ACTIVITY: Write the records below out again word for word, with the pictures removed.

-=-=-

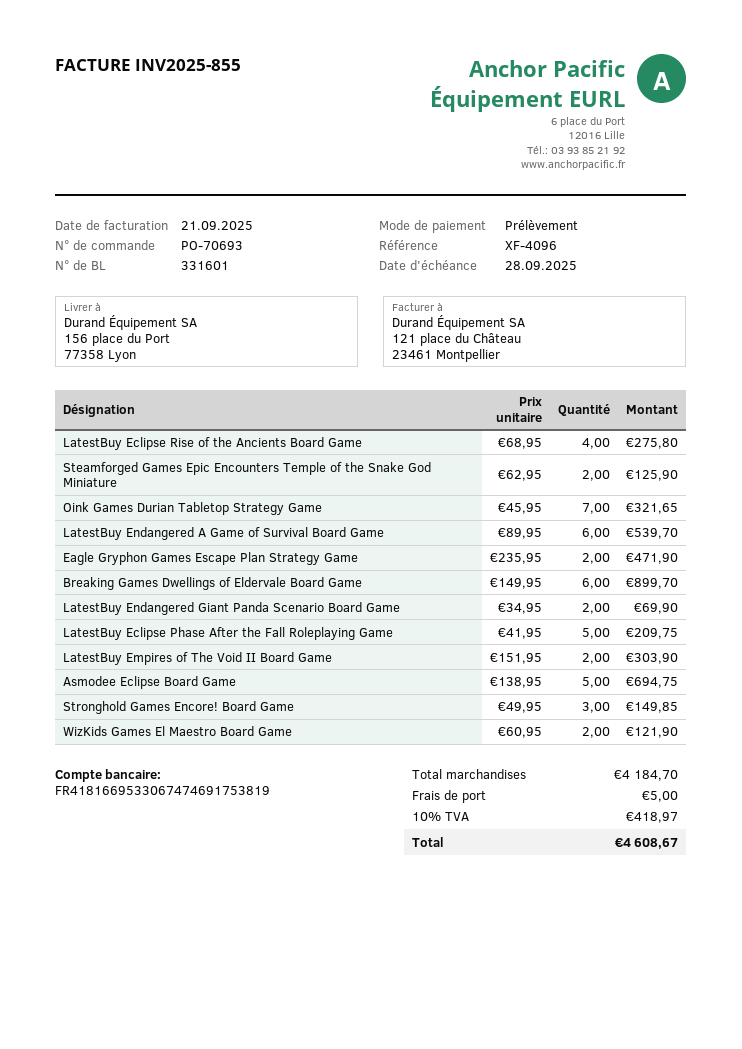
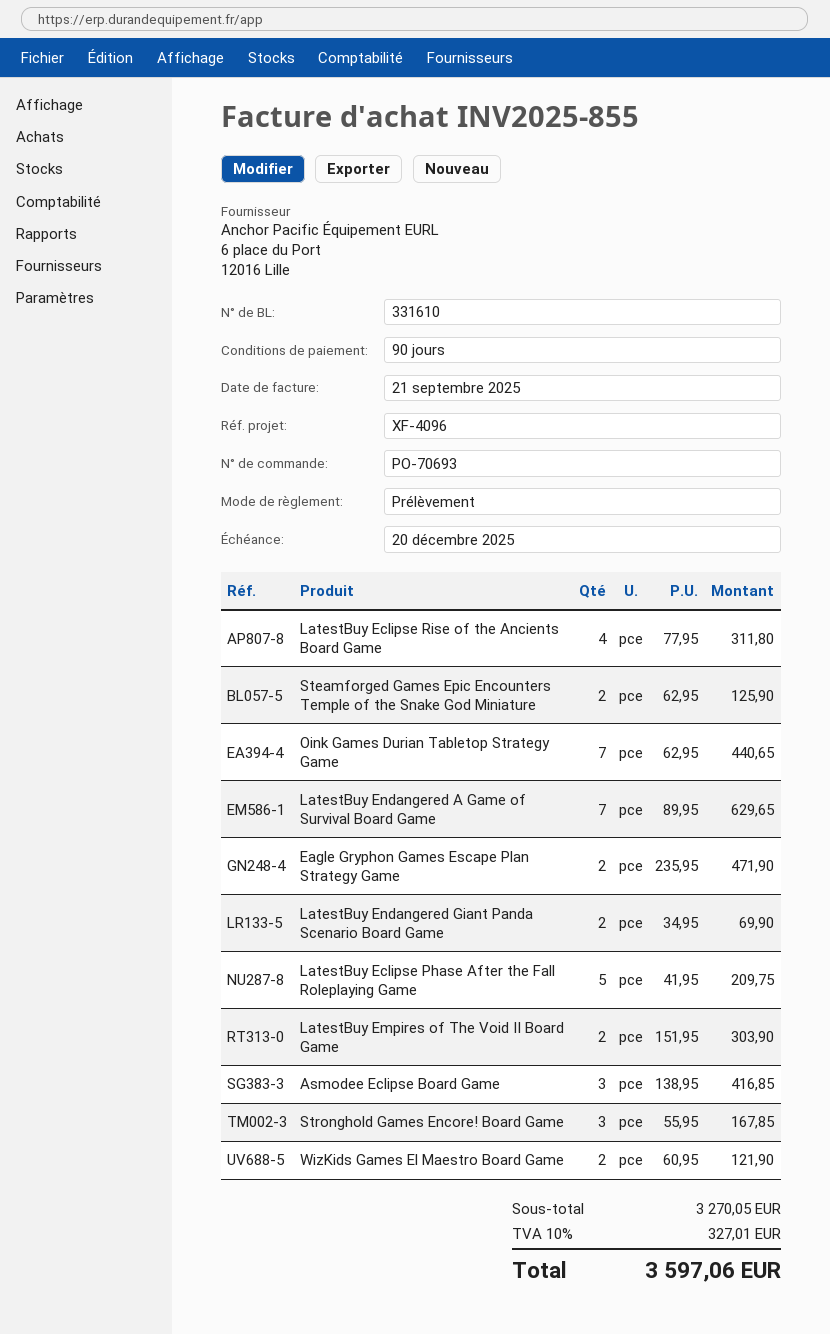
delivery note number: 331601 -> 331610
due date: 2025-09-28 -> 2025-12-20
LatestBuy Eclipse Rise of the Ancients Board Game: 4 x 68.95 = 275.80 -> 4 x 77.95 = 311.80
Oink Games Durian Tabletop Strategy Game: 7 x 45.95 = 321.65 -> 7 x 62.95 = 440.65
LatestBuy Endangered A Game of Survival Board Game: 6 x 89.95 = 539.70 -> 7 x 89.95 = 629.65
Breaking Games Dwellings of Eldervale Board Game: 6 x 149.95 = 899.70 -> none
Asmodee Eclipse Board Game: 5 x 138.95 = 694.75 -> 3 x 138.95 = 416.85
Stronghold Games Encore! Board Game: 3 x 49.95 = 149.85 -> 3 x 55.95 = 167.85
subtotal: 4184.70 -> 3270.05
shipping: 5.00 -> none
tax: 10% = 418.97 -> 10% = 327.01
total: 4608.67 -> 3597.06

-=-=-

RESPONSE TO THIS TASK:
delivery note number: 331601 -> 331610
due date: 2025-09-28 -> 2025-12-20
LatestBuy Eclipse Rise of the Ancients Board Game: 4 x 68.95 = 275.80 -> 4 x 77.95 = 311.80
Oink Games Durian Tabletop Strategy Game: 7 x 45.95 = 321.65 -> 7 x 62.95 = 440.65
LatestBuy Endangered A Game of Survival Board Game: 6 x 89.95 = 539.70 -> 7 x 89.95 = 629.65
Breaking Games Dwellings of Eldervale Board Game: 6 x 149.95 = 899.70 -> none
Asmodee Eclipse Board Game: 5 x 138.95 = 694.75 -> 3 x 138.95 = 416.85
Stronghold Games Encore! Board Game: 3 x 49.95 = 149.85 -> 3 x 55.95 = 167.85
subtotal: 4184.70 -> 3270.05
shipping: 5.00 -> none
tax: 10% = 418.97 -> 10% = 327.01
total: 4608.67 -> 3597.06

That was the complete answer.